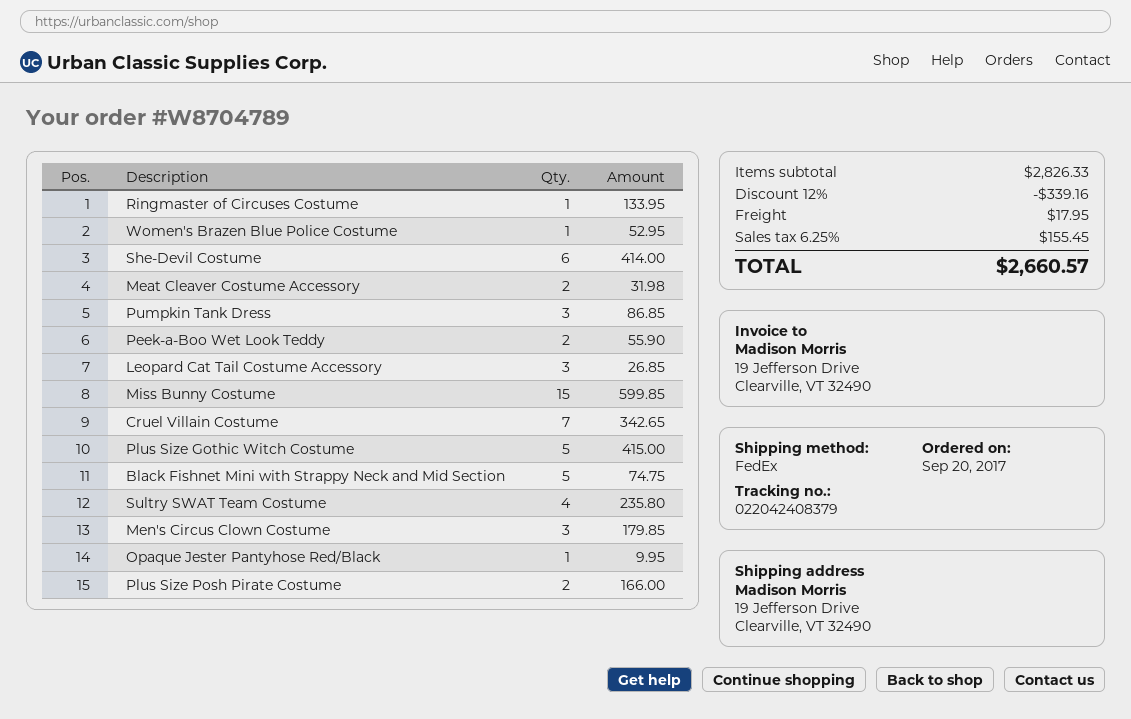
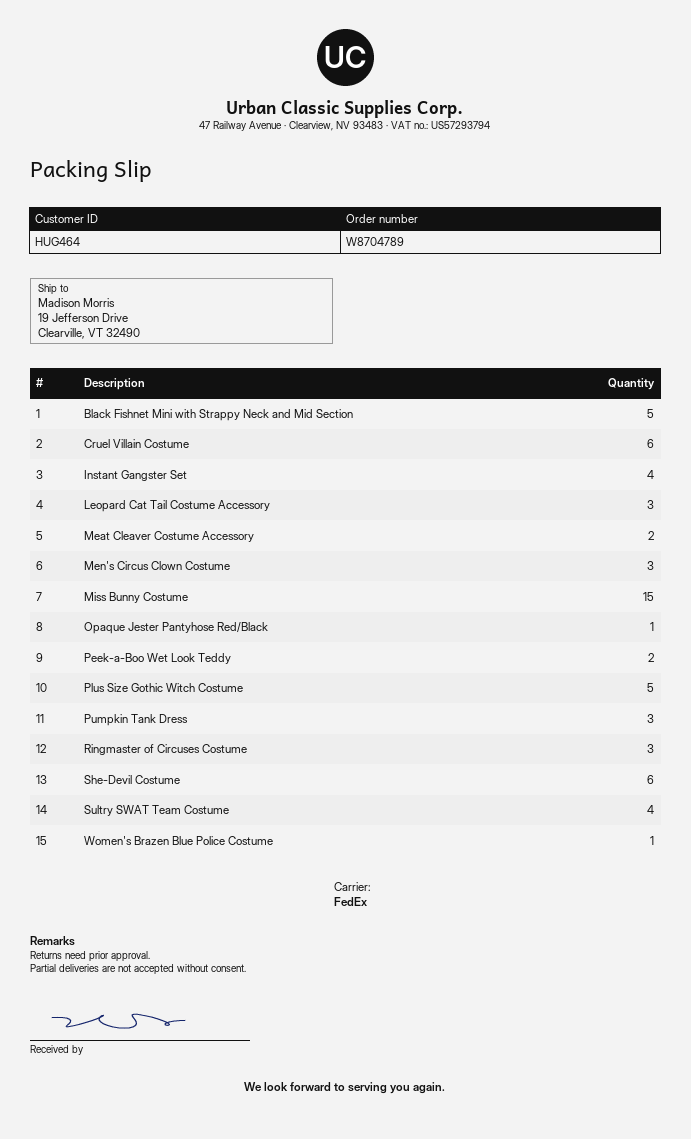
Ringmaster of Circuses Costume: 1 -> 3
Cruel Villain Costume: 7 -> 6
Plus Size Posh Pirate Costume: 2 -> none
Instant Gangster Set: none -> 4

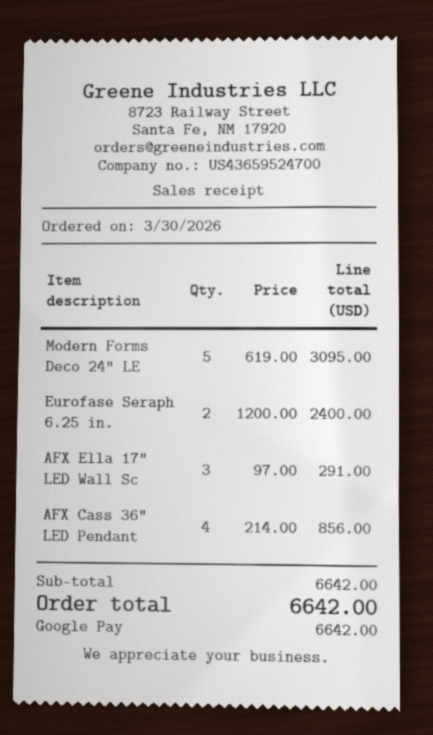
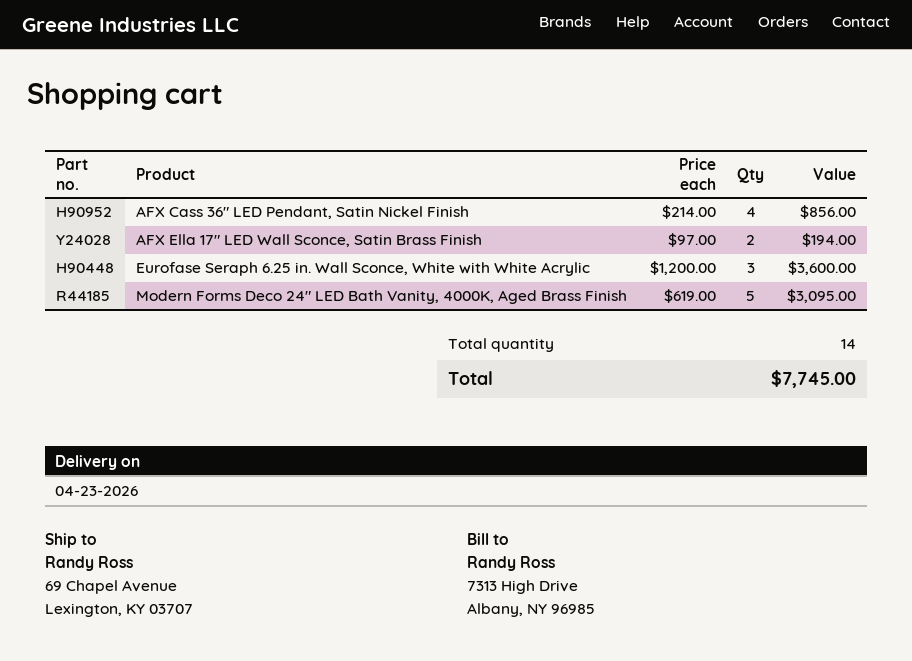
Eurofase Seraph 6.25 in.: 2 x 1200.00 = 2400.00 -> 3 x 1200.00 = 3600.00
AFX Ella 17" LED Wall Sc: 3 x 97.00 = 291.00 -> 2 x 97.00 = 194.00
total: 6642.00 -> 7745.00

PROBLEM REQUIREMENTS: Would you mind returning each entry above word for word, skipping the images?

ANSWER SECTION:
Ringmaster of Circuses Costume: 1 -> 3
Cruel Villain Costume: 7 -> 6
Plus Size Posh Pirate Costume: 2 -> none
Instant Gangster Set: none -> 4

Eurofase Seraph 6.25 in.: 2 x 1200.00 = 2400.00 -> 3 x 1200.00 = 3600.00
AFX Ella 17" LED Wall Sc: 3 x 97.00 = 291.00 -> 2 x 97.00 = 194.00
total: 6642.00 -> 7745.00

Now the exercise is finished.